"""

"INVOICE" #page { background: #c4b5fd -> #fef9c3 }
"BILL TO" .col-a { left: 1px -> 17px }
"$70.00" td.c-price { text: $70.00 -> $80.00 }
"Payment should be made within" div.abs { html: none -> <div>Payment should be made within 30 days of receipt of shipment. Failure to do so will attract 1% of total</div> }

"""
"""

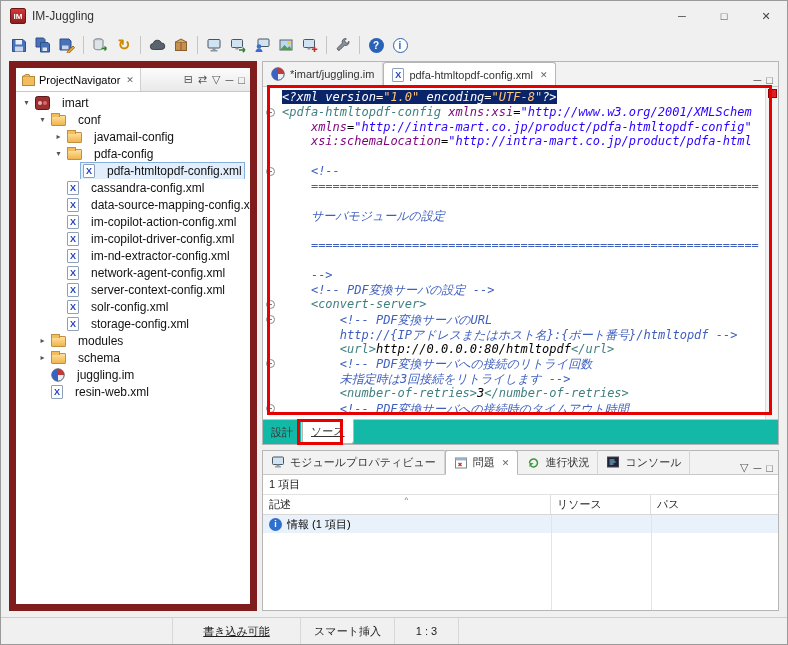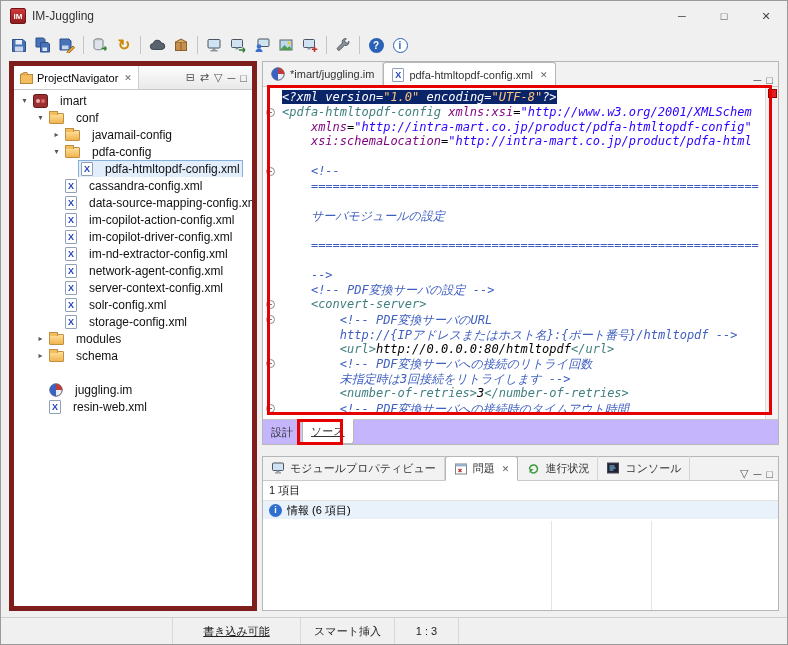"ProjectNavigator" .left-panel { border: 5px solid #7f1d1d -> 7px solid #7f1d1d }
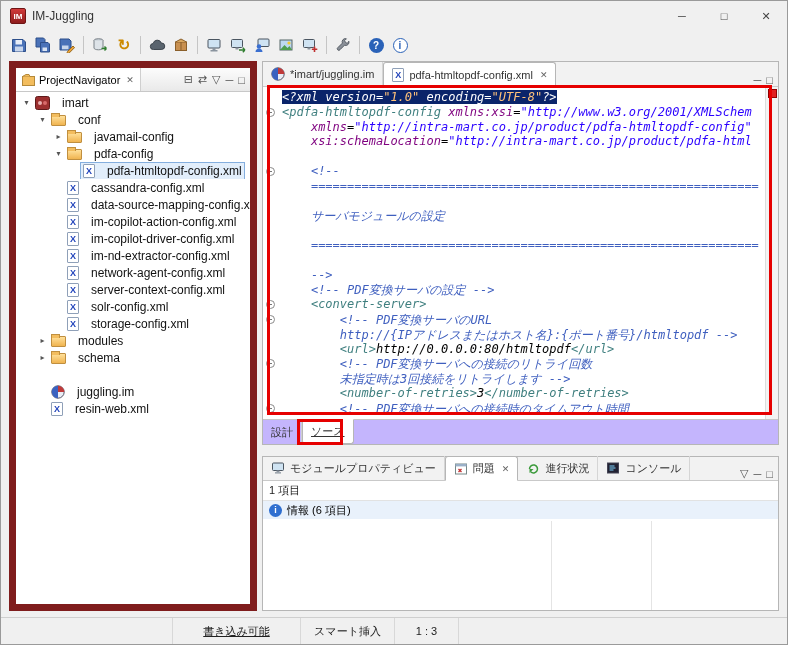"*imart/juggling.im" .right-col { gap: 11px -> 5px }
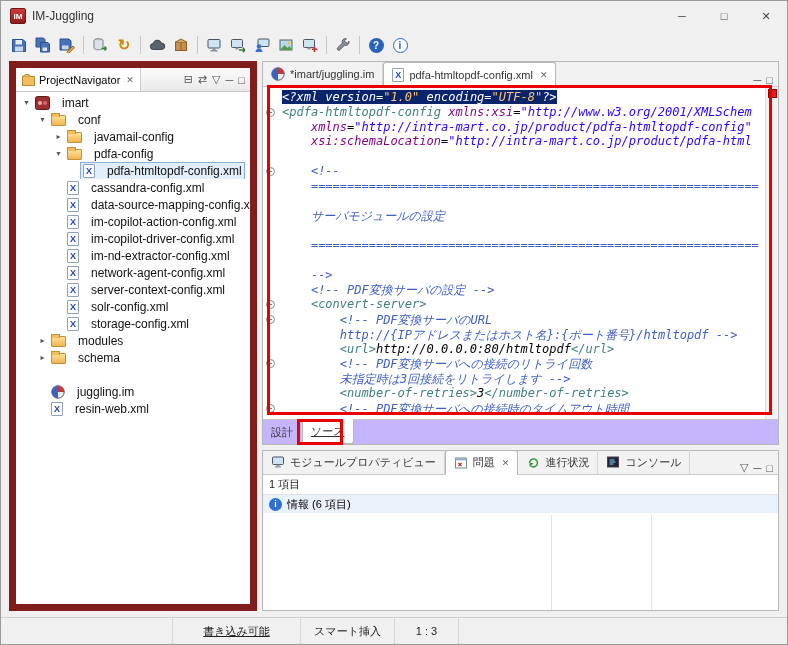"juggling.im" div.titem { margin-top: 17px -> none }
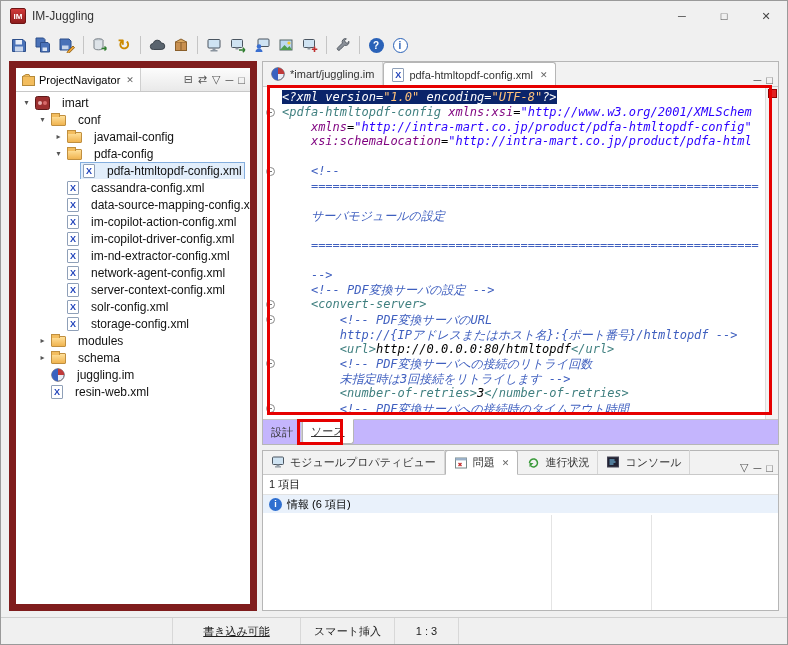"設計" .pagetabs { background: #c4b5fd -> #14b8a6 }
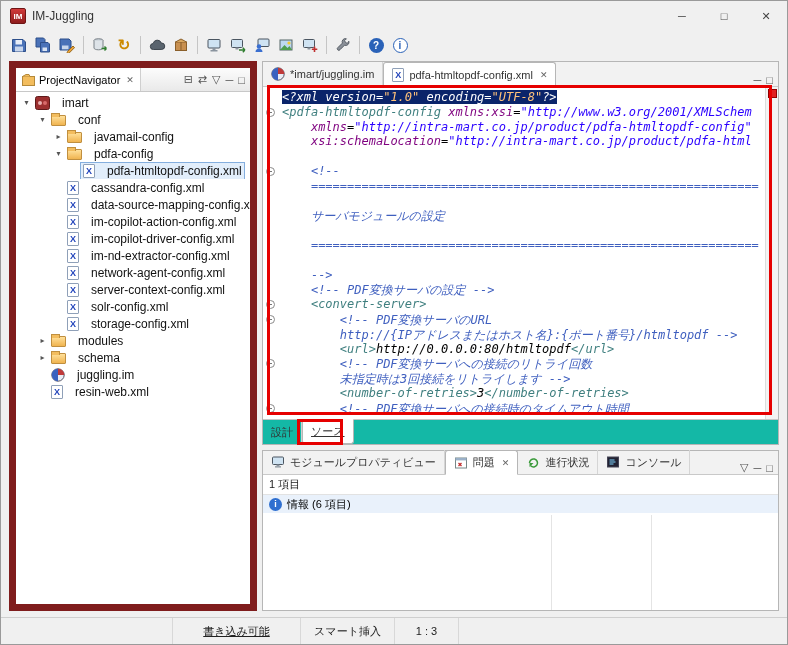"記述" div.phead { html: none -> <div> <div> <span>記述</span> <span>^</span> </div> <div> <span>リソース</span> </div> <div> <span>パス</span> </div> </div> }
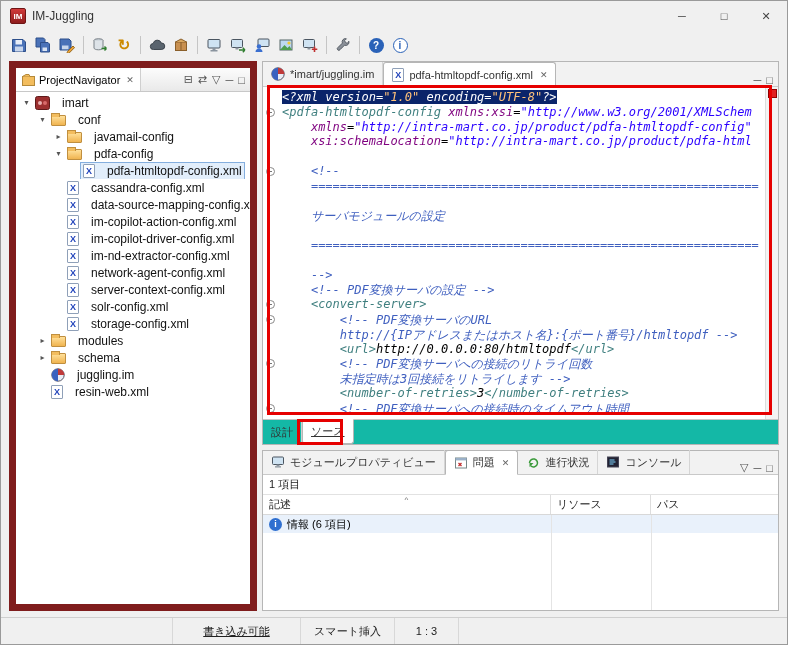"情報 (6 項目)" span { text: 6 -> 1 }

"""

Requirement ::
Reproduce the lines of the entries above from the one with "#c4b5fd -> #fef9c3" to the one with "none -> <div>Payment", both included, exactly and without any other line.

Expected output ::
"INVOICE" #page { background: #c4b5fd -> #fef9c3 }
"BILL TO" .col-a { left: 1px -> 17px }
"$70.00" td.c-price { text: $70.00 -> $80.00 }
"Payment should be made within" div.abs { html: none -> <div>Payment should be made within 30 days of receipt of shipment. Failure to do so will attract 1% of total</div> }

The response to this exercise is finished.